Allons plus loin en essayant d’éviter toute provocation : observons que certains défendent d’autant plus les services publics que c’est pour eux l’objet même de leur pouvoir clientéliste. Des questions comme celle du statut public ou privé de la gestion des cantines scolaires ou celui du transport des scolaires pendant les vacances sous-tendent cette problématique.
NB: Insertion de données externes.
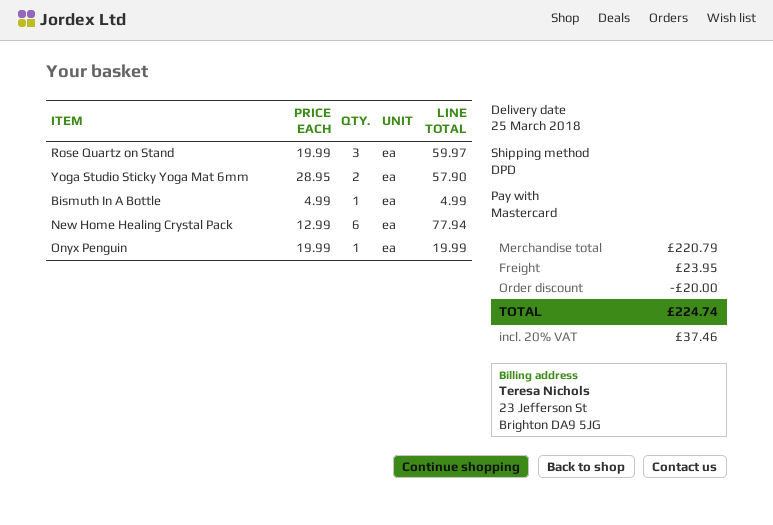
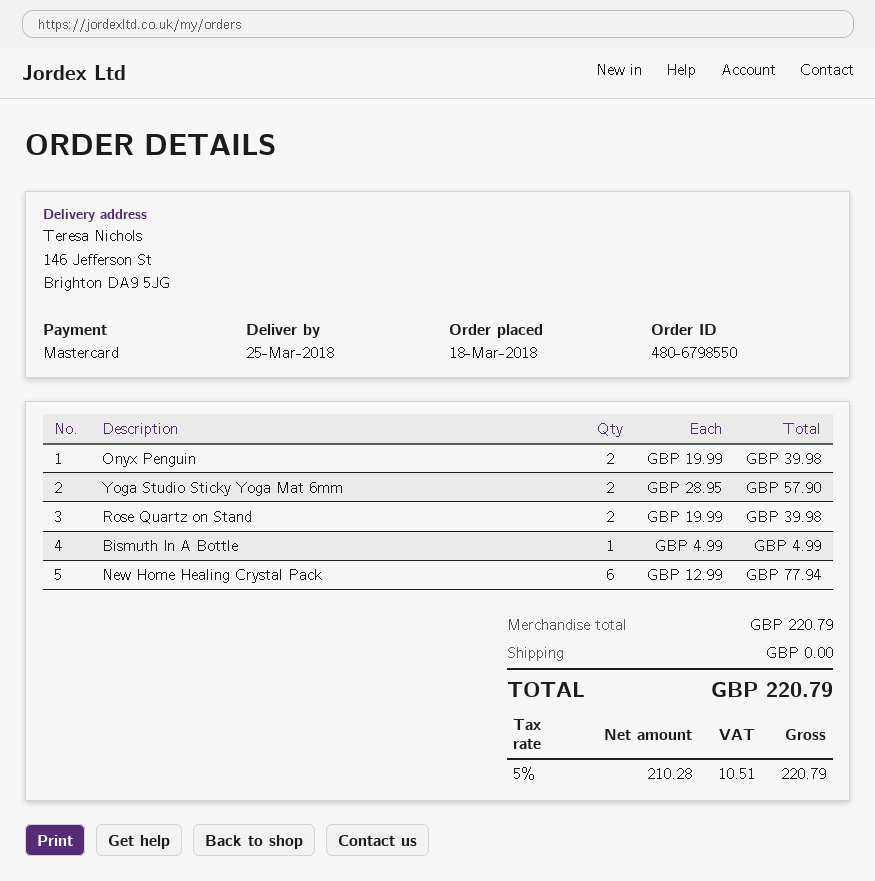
Rose Quartz on Stand: 3 x 19.99 = 59.97 -> 2 x 19.99 = 39.98
Onyx Penguin: 1 x 19.99 = 19.99 -> 2 x 19.99 = 39.98
discount: 20.00 -> none
shipping: 23.95 -> 0.00
tax: 20% = 37.46 -> 5% = 10.51
total: 224.74 -> 220.79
Qui va recruter les cantinières, qui va transporter les élèves ?

C’est là un pouvoir, et à partir du moment où l’on va privatiser, on va transférer ce pouvoir. Attention donc quand on parle de défense du service public à ne pas se retrouver emporter plus loin qu’on ne le souhaiterait et à défendre les pratiques clientélistes. La défense du service public doit donc intégrer ces questions de transparence, d’égalité, bref, tout ce qui vide le clientélisme de ses moyens d’action.

Un environnement social particulier est aussi nécessaire au développement des pratiques clientélistes : ce système se développe lorsque des communautés fragiles ont besoin d’aide pour s’insérer. Si vous êtes diplômé de l’enseignement supérieur, si vous exercez une profession libérale, ou si vous appartenez à de grands réseaux puissants – syndicats ou autres – vous n’avez pas besoin de solliciter un élu. Mais si vous êtes projeté dans un monde que vous ne connaissez pas bien, là le clientélisme est au contraire un système qui va vous tendre la main.

La vraie transparence, c’est la clarté

Il faut à cet égard parler rapidement des modes de scrutin. Dès lors qu’il s’agit d’un engagement d’homme à homme, il faut un mode de scrutin uninominal ; donc suppression des listes de parti ou des listes communes souvent issues d’alliance contre-nature. Chaque candidat se présentant seul et en son nom propre devant les électeurs.

En outre, il faut une base géographique petite ; chaque conseiller ne battant campagne que dans son quartier et uniquement. Les élus des différents quartiers vont former un conseil collégial communal, la fonction de premier maire au niveau de la commune devient alors tournante.

Quand c’est grand, on n’y arrive plus. Physiquement, ça devient impossible de serrer toutes les mains tous les jours. Et puis s’il y a peu d’électeurs, il n’y a pas de compte de campagne. C’est ainsi que certains arrivent à des élections triomphales. Enfin, il faut le plus possible déconnecter le mode de scrutin de tout contenu politique.

Il faudrait également examiner la question des remboursements de frais, où les abus sont possibles et faciles. Il faudrait déterminer précisément ce que recouvrent les indemnités d’élus et ce qu’elles ne recouvrent pas. Il faut aussi évoquer l’ancestrale question des « cadeaux » : où se termine le cadeau et où commence le pot-de-vin ? Un ticket d’essence, c’est un cadeau. Un voyage, c’est un pot-de-vin… mais une nomination dans un consulat ?


Dispositions applicables aux élus

Il nous semble qu’un effort pédagogique considérable reste à faire : de la part des élus bien évidemment, mais aussi de la part des médias qui consacrent trop de place à la polémique politicienne et pas assez à éclairer le sens de la décision et le fonctionnement politique.

Un élu n’exercera qu’un seul mandat. Il ne le renouvellera qu’une seule fois. En plus de celui-ci, il n’acceptera que les fonctions ou responsabilités qu’il peut effectivement et convenablement assumer.

Un élu choisira des collaborateurs qui pourront l’assister effectivement et efficacement dans l’exercice de son mandat. Il ne recrutera aucun membre de sa famille.

Le chef d’Etat, le Premier ministre et les ministres doivent incarner et valoriser l’éthique politique.

Le chef d’Etat, le Premier ministre et les ministres doivent se consacre entièrement à leur fonction.

Un chef d’exécutif local ne distribuera pas discrétionnairement des invitations à des manifestations financées par sa collectivité.

Un chef d’exécutif local limitera les dépenses de communication au strict nécessaire. Il ne fera pas acheter par sa collectivité des encarts publicitaires dans des journaux politiques. Il n’augmentera pas les dépenses de communication à l’approche des élections. Il ne communiquera pas sur des effets d’annonce.